Problem — Omit the images. Restate all of the records word for word.

Given records —
____________
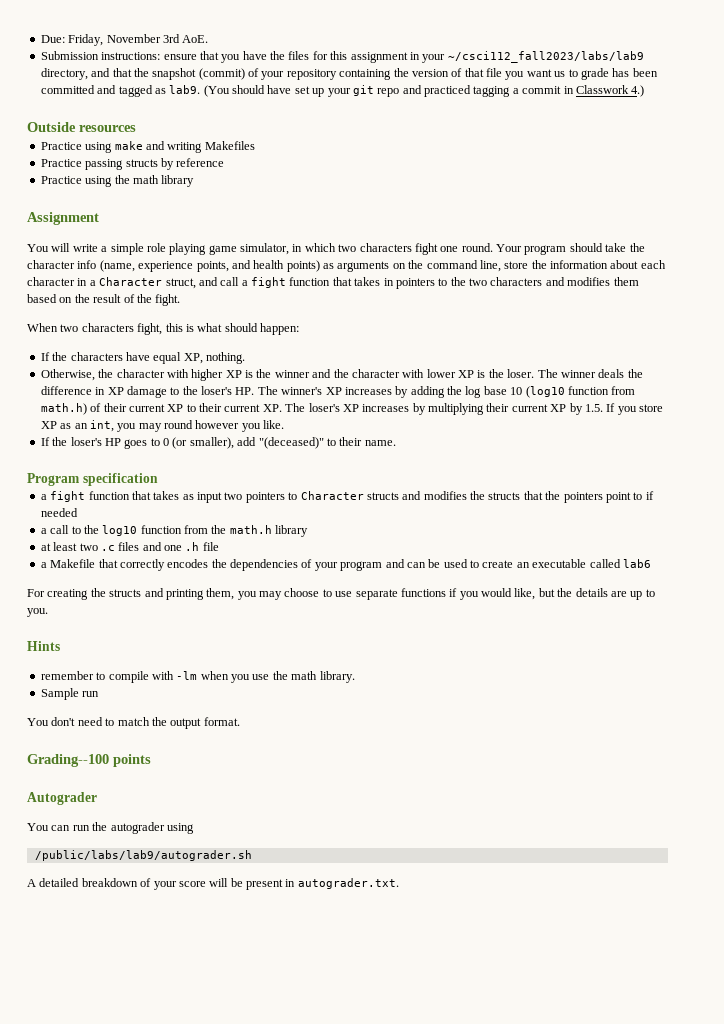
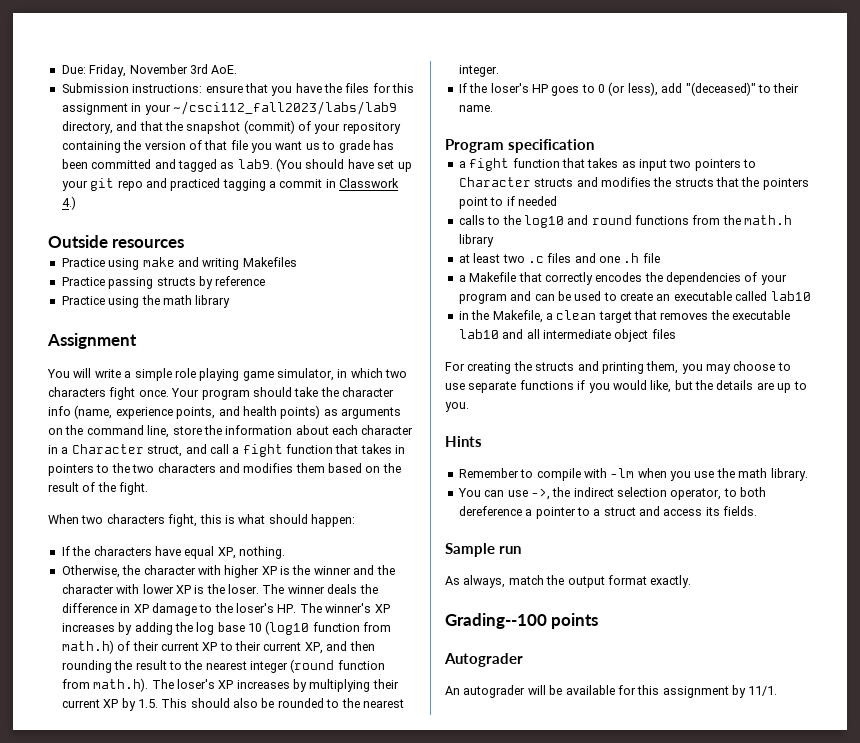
- You will write a simple role playing game simulator, in which two characters fight one round.
+ You will write a simple role playing game simulator, in which two characters fight once.
- The winner deals the difference in XP damage to the loser's HP. The winner's XP increases by adding the log base 10 (log10 function from math.h) of their current XP to their current XP. The loser's XP increases by multiplying their current XP by 1.5. If you store XP as an int, you may round however you like.
+ The winner deals the difference in XP damage to the loser's HP. The winner's XP increases by adding the log base 10 (log10 function from math.h) of their current XP to their current XP, and then rounding the result to the nearest integer (round function from math.h). The loser's XP increases by multiplying their current XP by 1.5. This should also be rounded to the nearest integer.
- If the loser's HP goes to 0 (or smaller), add "(deceased)" to their name.
+ If the loser's HP goes to 0 (or less), add "(deceased)" to their name.
- a call to the log10 function from the math.h library
+ calls to the log10 and round functions from the math.h library
- a Makefile that correctly encodes the dependencies of your program and can be used to create an executable called lab6
+ a Makefile that correctly encodes the dependencies of your program and can be used to create an executable called lab10
+ in the Makefile, a clean target that removes the executable lab10 and all intermediate object files
- remember to compile with -lm when you use the math library.
+ Remember to compile with -lm when you use the math library.
+ You can use ->, the indirect selection operator, to both dereference a pointer to a struct and access its fields.
  Sample run
- You don't need to match the output format.
+ As always, match the output format exactly.
- You can run the autograder using
- /public/labs/lab9/autograder.sh
- A detailed breakdown of your score will be present in autograder.txt.
+ An autograder will be available for this assignment by 11/1.

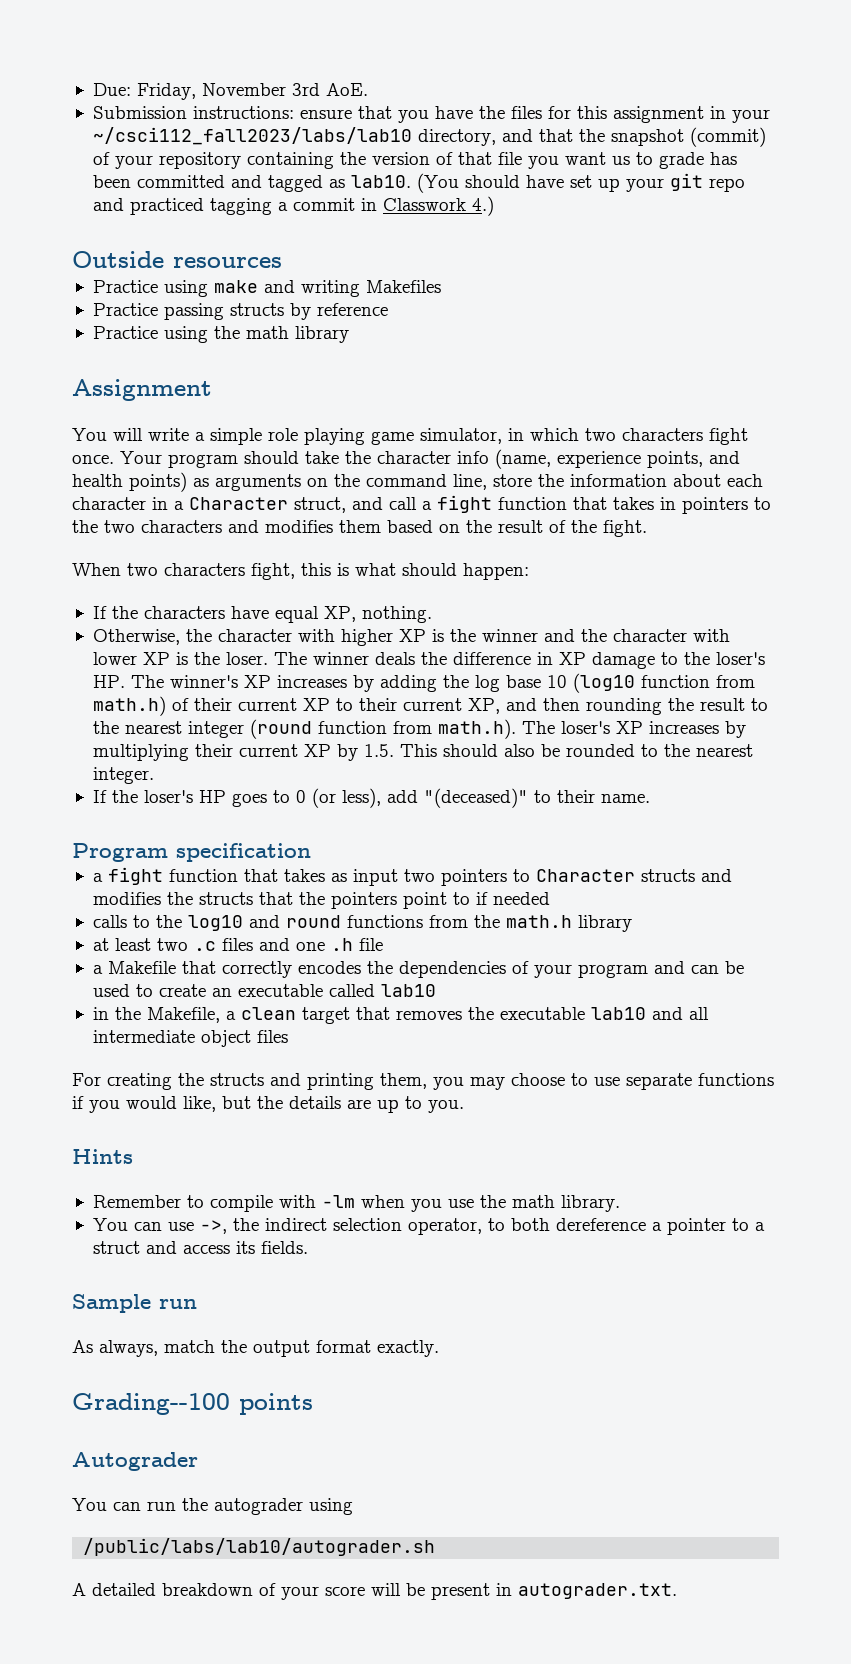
- Submission instructions: ensure that you have the files for this assignment in your ~/csci112_fall2023/labs/lab9 directory, and that the snapshot (commit) of your repository containing the version of that file you want us to grade has been committed and tagged as lab9.
+ Submission instructions: ensure that you have the files for this assignment in your ~/csci112_fall2023/labs/lab10 directory, and that the snapshot (commit) of your repository containing the version of that file you want us to grade has been committed and tagged as lab10.
- An autograder will be available for this assignment by 11/1.
+ You can run the autograder using
+ /public/labs/lab10/autograder.sh
+ A detailed breakdown of your score will be present in autograder.txt.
____________
Problem solution —
- You will write a simple role playing game simulator, in which two characters fight one round.
+ You will write a simple role playing game simulator, in which two characters fight once.
- The winner deals the difference in XP damage to the loser's HP. The winner's XP increases by adding the log base 10 (log10 function from math.h) of their current XP to their current XP. The loser's XP increases by multiplying their current XP by 1.5. If you store XP as an int, you may round however you like.
+ The winner deals the difference in XP damage to the loser's HP. The winner's XP increases by adding the log base 10 (log10 function from math.h) of their current XP to their current XP, and then rounding the result to the nearest integer (round function from math.h). The loser's XP increases by multiplying their current XP by 1.5. This should also be rounded to the nearest integer.
- If the loser's HP goes to 0 (or smaller), add "(deceased)" to their name.
+ If the loser's HP goes to 0 (or less), add "(deceased)" to their name.
- a call to the log10 function from the math.h library
+ calls to the log10 and round functions from the math.h library
- a Makefile that correctly encodes the dependencies of your program and can be used to create an executable called lab6
+ a Makefile that correctly encodes the dependencies of your program and can be used to create an executable called lab10
+ in the Makefile, a clean target that removes the executable lab10 and all intermediate object files
- remember to compile with -lm when you use the math library.
+ Remember to compile with -lm when you use the math library.
+ You can use ->, the indirect selection operator, to both dereference a pointer to a struct and access its fields.
  Sample run
- You don't need to match the output format.
+ As always, match the output format exactly.
- You can run the autograder using
- /public/labs/lab9/autograder.sh
- A detailed breakdown of your score will be present in autograder.txt.
+ An autograder will be available for this assignment by 11/1.

- Submission instructions: ensure that you have the files for this assignment in your ~/csci112_fall2023/labs/lab9 directory, and that the snapshot (commit) of your repository containing the version of that file you want us to grade has been committed and tagged as lab9.
+ Submission instructions: ensure that you have the files for this assignment in your ~/csci112_fall2023/labs/lab10 directory, and that the snapshot (commit) of your repository containing the version of that file you want us to grade has been committed and tagged as lab10.
- An autograder will be available for this assignment by 11/1.
+ You can run the autograder using
+ /public/labs/lab10/autograder.sh
+ A detailed breakdown of your score will be present in autograder.txt.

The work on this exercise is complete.